OK, so I was wrong. Maybe I'll be wrong about Casey Coleman, too, but right now it sure looks like he can be a productive, contributing member of the 2011 starting rotation.
Coleman threw seven solid innings in the Cubs' 2-0 win over the Astros. The Cubs now have shut out their opponents for 21 consecutive innings and the bullpen has thrown 23.1 straight scoreless frames. The win evened up the Cubs' record in shutouts (14-14) and made them 39-40 in the season's second half (meaning the 2nd 81 games, not just the games since the All-Star break).
They have a chance to have a winning record in the second half by completing the sweep; they'd also finish with a winning record on the road if they do so.
But the story last night was Coleman. He finished his season with his best overall start, allowing no runs and six hits with just one walk in seven innings. Since being moved into the rotation, in eight starts he's thrown 48.2 innings (averaging more than six innings per start), with a 3.33 ERA and 1.36 WHIP and only three home runs allowed. Obviously, those aren't "ace" numbers or anything close to it, but numbers like that would make you a very serviceable fifth starter.
Coleman doesn't have great velocity and will never strike out a lot of hitters. But you can see, as we all did last night, that when he locates the ball well he can retire batters quickly and easily. One man who might be able to help Coleman become consistently good is Greg Maddux, who also never blew hitters away, but won with location and movement.
This is not to imply that Coleman could ever become as good as Greg Maddux -- but maybe, just maybe, the Cubs have found their #5 starter for next year. And for good measure, Coleman even drove in a run with a double last night.
Carlos Marmol threw a 1-2-3 ninth for his 38th save, which ties him with Randy Myers (1995) for the third-highest single season save total in Cubs history. It was also his 61st career save, which put him past Phil Regan for sixth-most in the history of the franchise. Still to come: 1950s and 1960s era reliever Don Elston (63, all of them retroactive, as they were posted before the save became an official stat), and then Ryan Dempster (87), who he can pass next year.
What's most impressive are Marmol's numbers since September 1. He has appeared in 16 games, allowed zero runs, has 14 saves and no blown saves, and in 15.2 innings has allowed two (yes, 2) hits, 10 walks (for a WHIP of 0.77) and has 27 strikeouts. 15.2 innings is 47 outs; 27 of those (57.4%) have been by strikeout.
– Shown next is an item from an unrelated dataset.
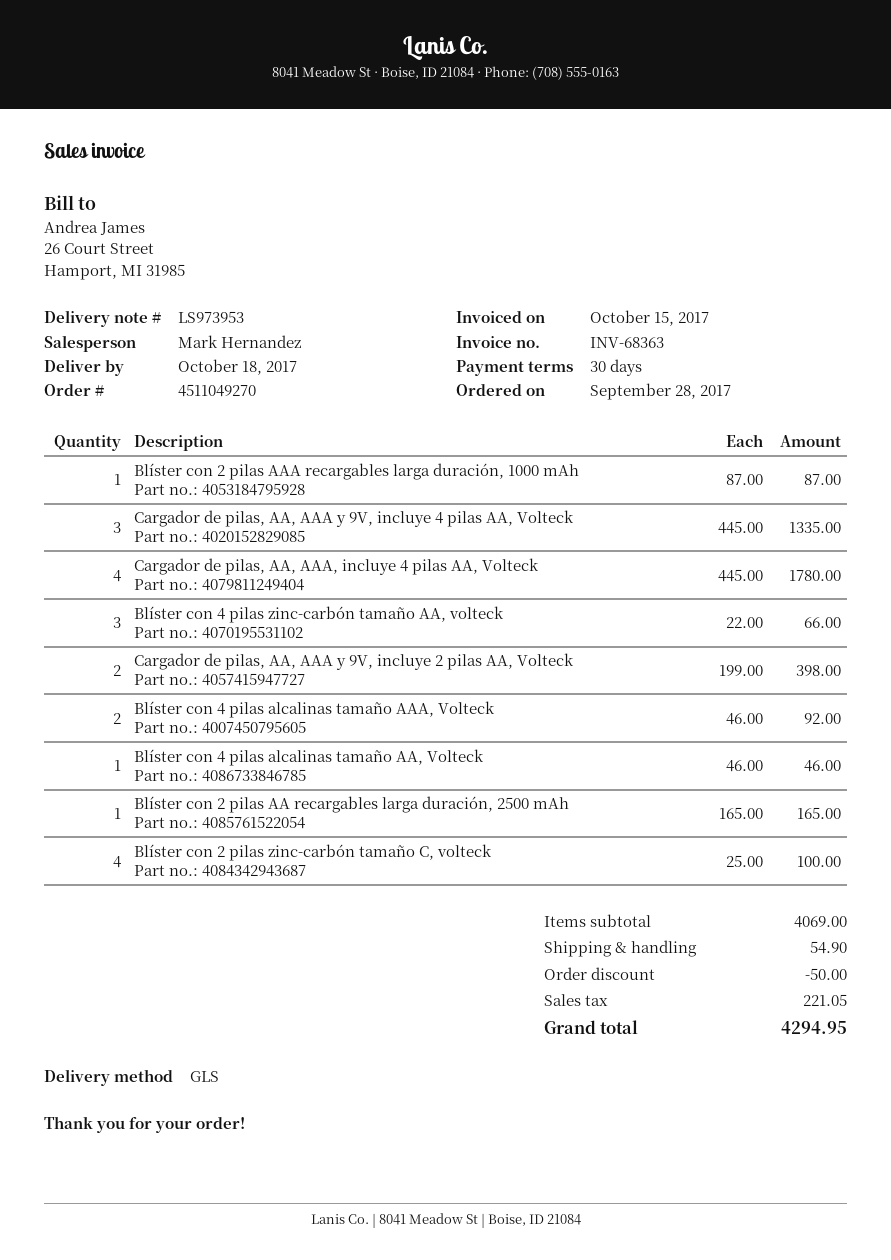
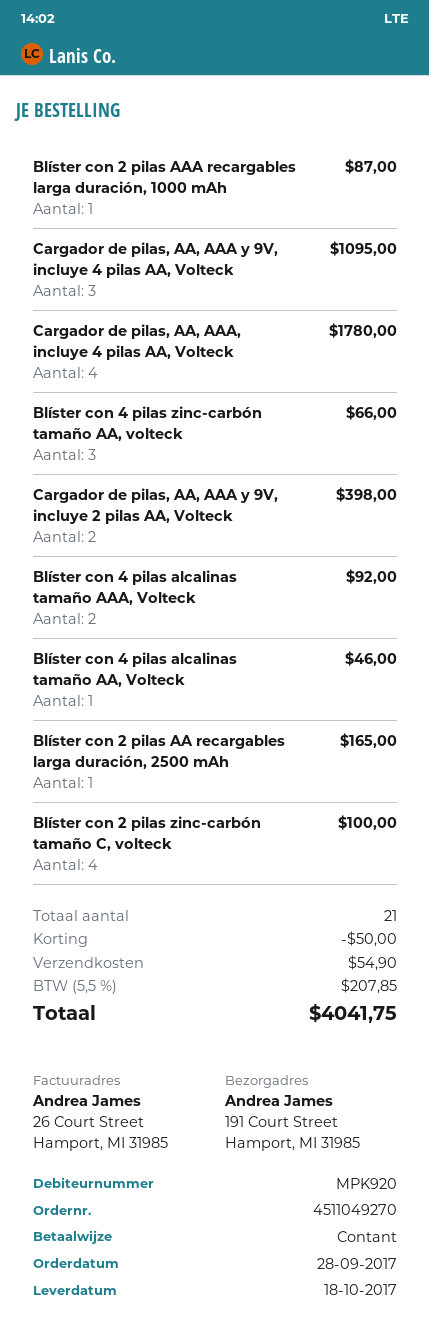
Cargador de pilas, AA, AAA y 9V, incluye 4 pilas AA, Volteck: 3 for 1335.00 -> 3 for 1095.00
tax: 221.05 -> 207.85
total: 4294.95 -> 4041.75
Put another way: Marmol has faced 62 batters since September 1. Of those, 40 have failed to put the ball in play (27 strikeouts, 10 walks, three HBP), and only two have hit safely, both singles: Ike Davis of the Mets on September 4, and Yorvit Torrealba last Monday in San Diego. Torrealba's hit was nearly an out, too -- that was the one that Blake DeWitt cut in front of Starlin Castro, and Torrealba barely beat the throw.
An amazingly impressive month from Marmol, and perhaps a sign of things to come for next year.